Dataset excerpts
****

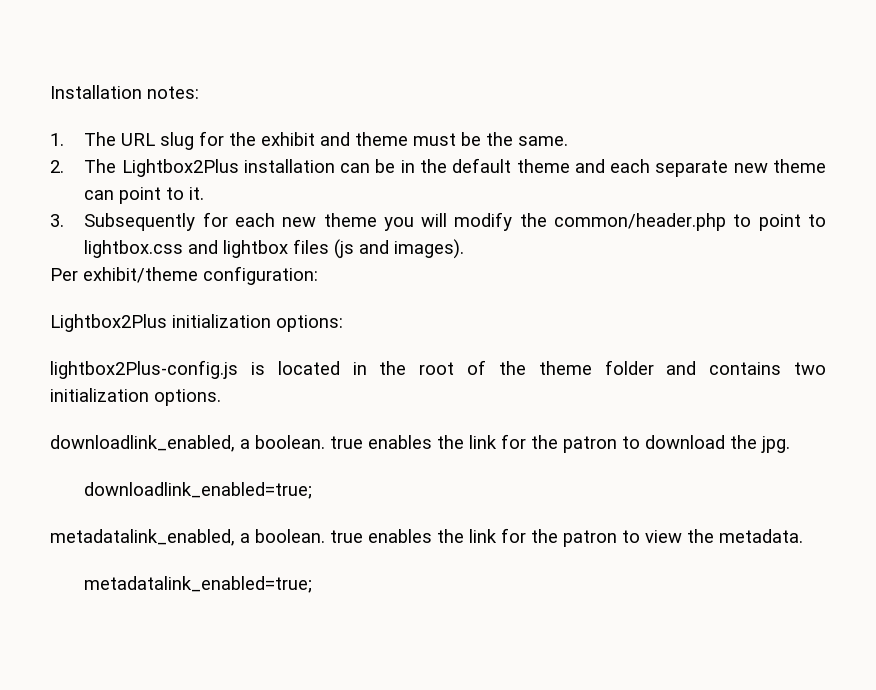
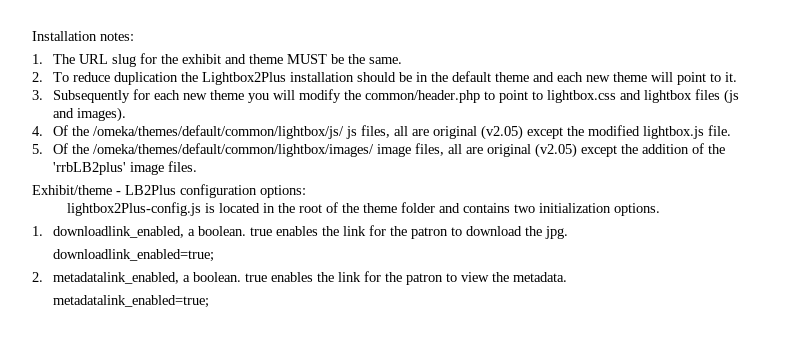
- 1. The URL slug for the exhibit and theme must be the same.
+ 1. The URL slug for the exhibit and theme MUST be the same.
- 2. The Lightbox2Plus installation can be in the default theme and each separate new theme can point to it.
+ 2. To reduce duplication the Lightbox2Plus installation should be in the default theme and each new theme will point to it.
- Per exhibit/theme configuration:
- Lightbox2Plus initialization options:
+ 4. Of the /omeka/themes/default/common/lightbox/js/ js files, all are original (v2.05) except the modified lightbox.js file.
+ 5. Of the /omeka/themes/default/common/lightbox/images/ image files, all are original (v2.05) except the addition of the 'rrbLB2plus' image files.
+ Exhibit/theme - LB2Plus configuration options:
- downloadlink_enabled, a boolean. true enables the link for the patron to download the jpg.
+ 1. downloadlink_enabled, a boolean. true enables the link for the patron to download the jpg.
- metadatalink_enabled, a boolean. true enables the link for the patron to view the metadata.
+ 2. metadatalink_enabled, a boolean. true enables the link for the patron to view the metadata.

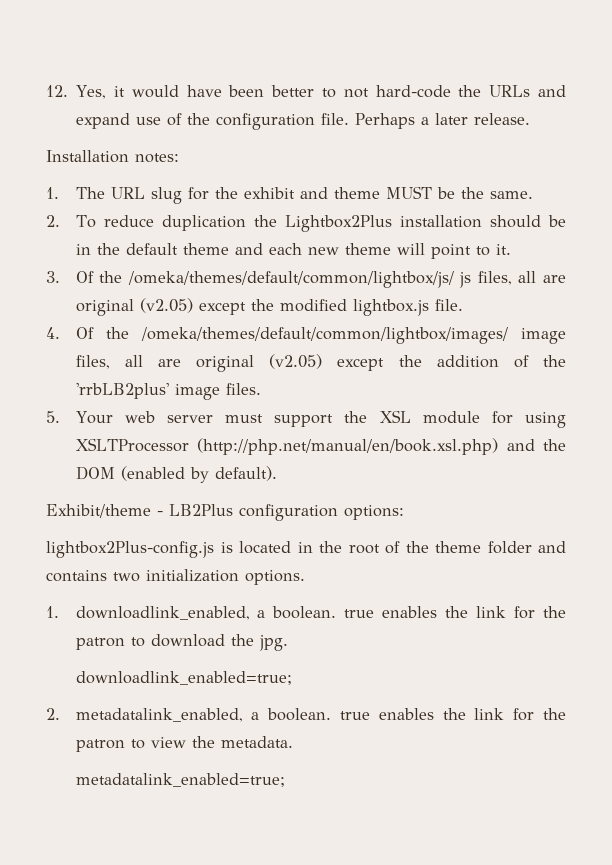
+ 12. Yes, it would have been better to not hard-code the URLs and expand use of the configuration file. Perhaps a later release.
- 3. Subsequently for each new theme you will modify the common/header.php to point to lightbox.css and lightbox files (js and images).
- 4. Of the /omeka/themes/default/common/lightbox/js/ js files, all are original (v2.05) except the modified lightbox.js file.
+ 3. Of the /omeka/themes/default/common/lightbox/js/ js files, all are original (v2.05) except the modified lightbox.js file.
- 5. Of the /omeka/themes/default/common/lightbox/images/ image files, all are original (v2.05) except the addition of the 'rrbLB2plus' image files.
+ 4. Of the /omeka/themes/default/common/lightbox/images/ image files, all are original (v2.05) except the addition of the 'rrbLB2plus' image files.
+ 5. Your web server must support the XSL module for using XSLTProcessor (http://php.net/manual/en/book.xsl.php) and the DOM (enabled by default).

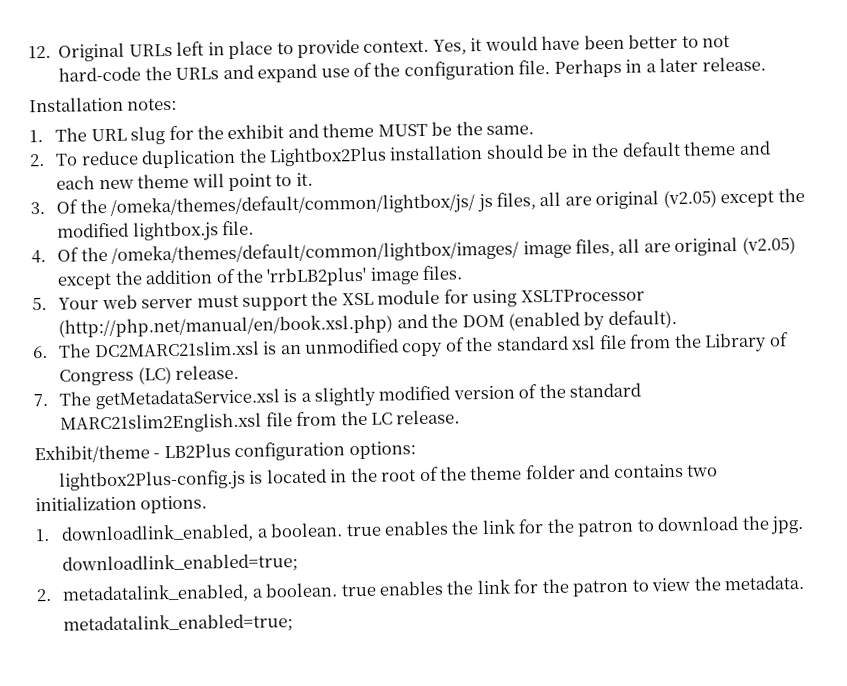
- 12. Yes, it would have been better to not hard-code the URLs and expand use of the configuration file.
+ 12. Original URLs left in place to provide context. Yes, it would have been better to not hard-code the URLs and expand use of the configuration file.
- Perhaps a later release.
+ Perhaps in a later release.
+ 6. The DC2MARC21slim.xsl is an unmodified copy of the standard xsl file from the Library of Congress (LC) release.
+ 7. The getMetadataService.xsl is a slightly modified version of the standard MARC21slim2English.xsl file from the LC release.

****

Nothing but a number should be given: the number of lines in the records that contain the word "Perhaps".

* Answer to the problem
3